ULRICH SEIDL festival dei popoli

Homage to Ulrich Seidl

The Austrian director is one of the most irreverent and controversial authors of 2000s cinema: his beginnings were in the field of documentaries, a form that allowed him to investigate the oddities and obsessions of human beings as if reflected in a convex and deforming mirror. Pursuing a stylistic research capable of combining the distance of the gaze and the proximity of the existences filmed, his approach gradually became more refined and pungent, opening up to avowedly fictional dimensions.

International success arrived with Canicola, a feature film that won him the Grand Jury Prize at the Venice International Film Festival in 2001. He then presented Import/Export (2007), on the depersonalisation of bodies, and in 2012, again in Venice, the first part of a fictional trilogy composed of Paradise: Love, Paradise: Faith and Paradise: Hope, with recurring characters and themes. With In the Basement (2014) he returned to documentary filmmaking, recounting the repressed state of an entire country by means of an investigation into the cellars of Austrians and what is preserved (and hidden) there.

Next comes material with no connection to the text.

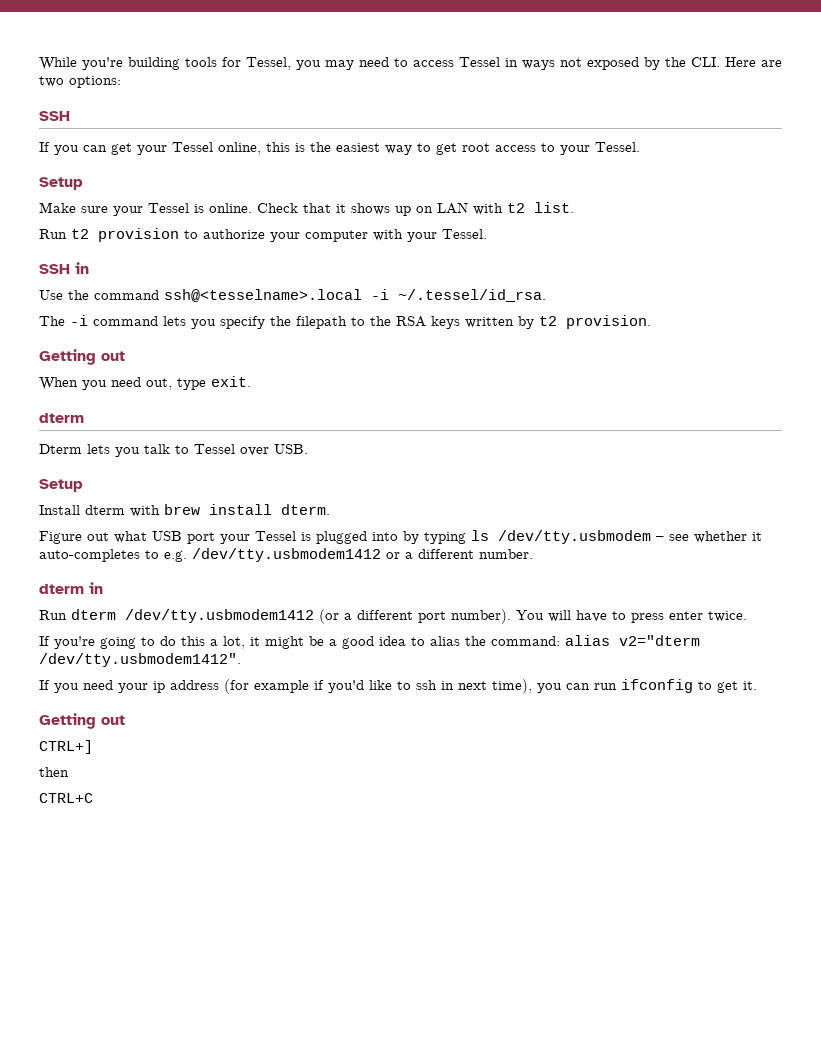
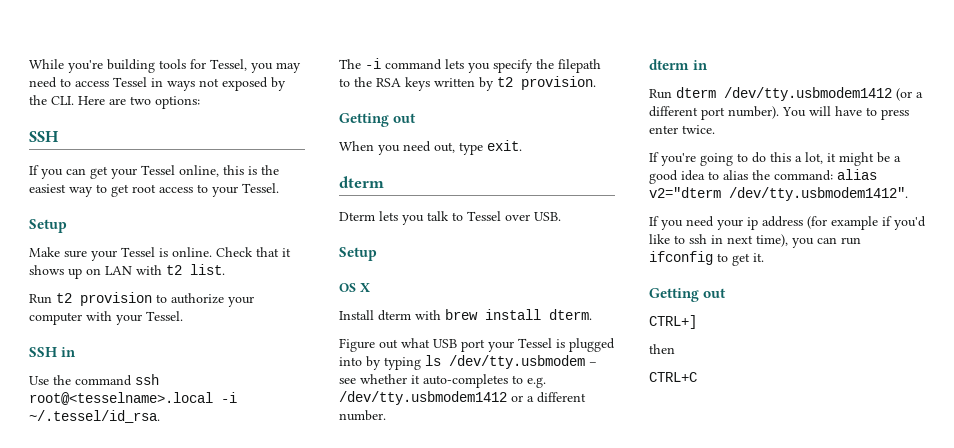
[164,289,362,302] ssh@<tesselname>.local -> [135,374,159,385] [29,392,213,405] ssh root@<tesselname>.local
(83, 485) none -> [339,283,370,292] // OS X

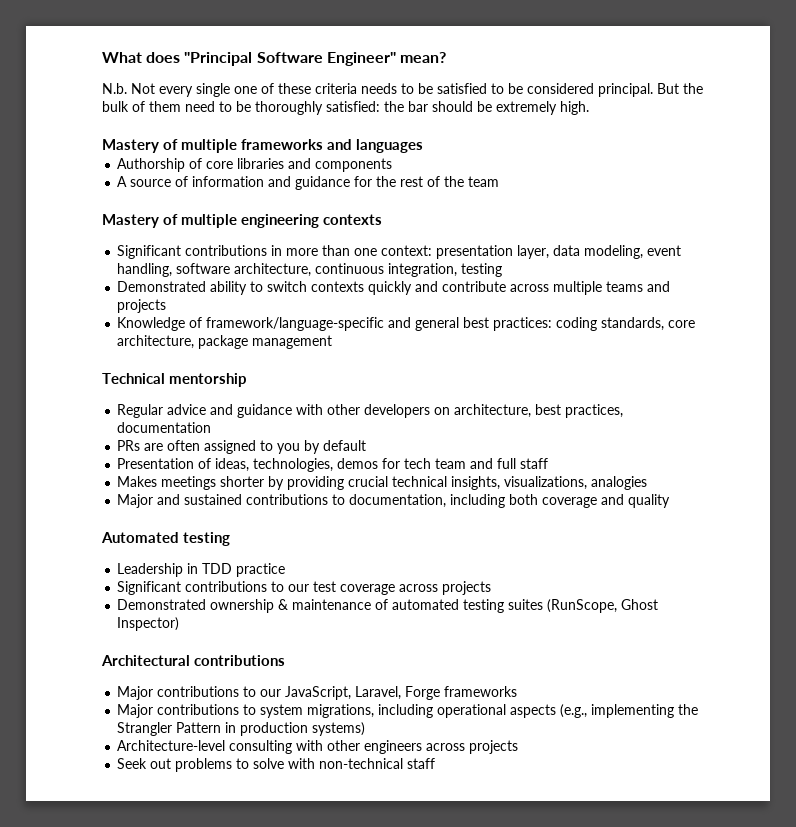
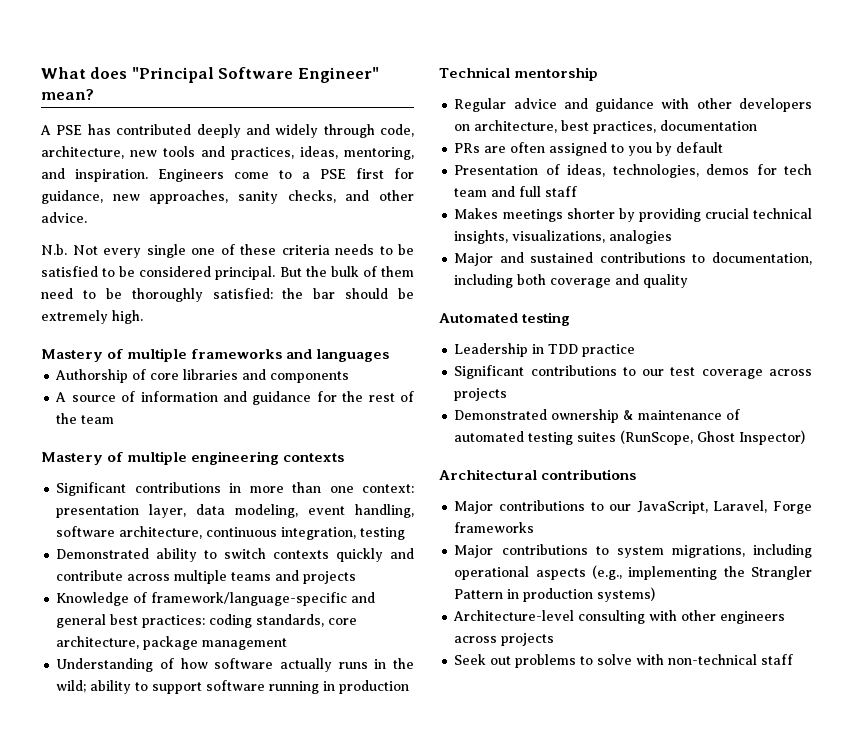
(446, 57) none -> [40,124,414,138] [41,146,414,160] [41,168,414,182] [41,190,414,204] [41,212,87,223] // A PSE has contributed deeply and widely through code, architecture, new tools and practices, ideas, mentoring, and inspiration. Engineers come to a PSE first for guidance, new approaches, sanity checks, and other advice.
(333, 342) none -> [56,658,414,672] [56,680,410,694] // Understanding of how software actually runs in the wild; ability to support software running in production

The 64th Festival dei Popoli will present the Italian premiere of his latest film Wicked Games Rimini Sparta, a composite film in which the stories of two brothers intertwine between Italy and Romania.

The director will be present at the festival on 5 and 6 November to introduce the film and meet the public in an open masterclass.

Event realised with the support of the Austrian Cultural Forum Rome

WICKED GAMES RIMINI SPARTA

(Austria, Germany, France, 2023, 205')

The tormented lives of two brothers, the children of an elderly parent now suffering from dementia, alternate in Ulrich Seidl's stream-of-consciousness film. In Rimini, the once successful singer Richie Bravo now only performs for an audience of elderly tourists, forced from time to time to prostitute himself and rent out his villa to earn a living. And when his daughter, abandoned at an early age, peeps into his life to demand everything she has been denied, the situation becomes even more complicated. Ewald, on the other hand, lives in Romania, where he works as an industrial technician and leaves his fiancée when some of his hidden impulses take over, to the point that he leaves his job and his woman and moves to the hinterland, where he opens a judo school that could help him quell his inclinations. A poignant work about the absence of mothers and two figures of missed fathers, a sorrowful climax to the cinema of a very lucid observer of our time.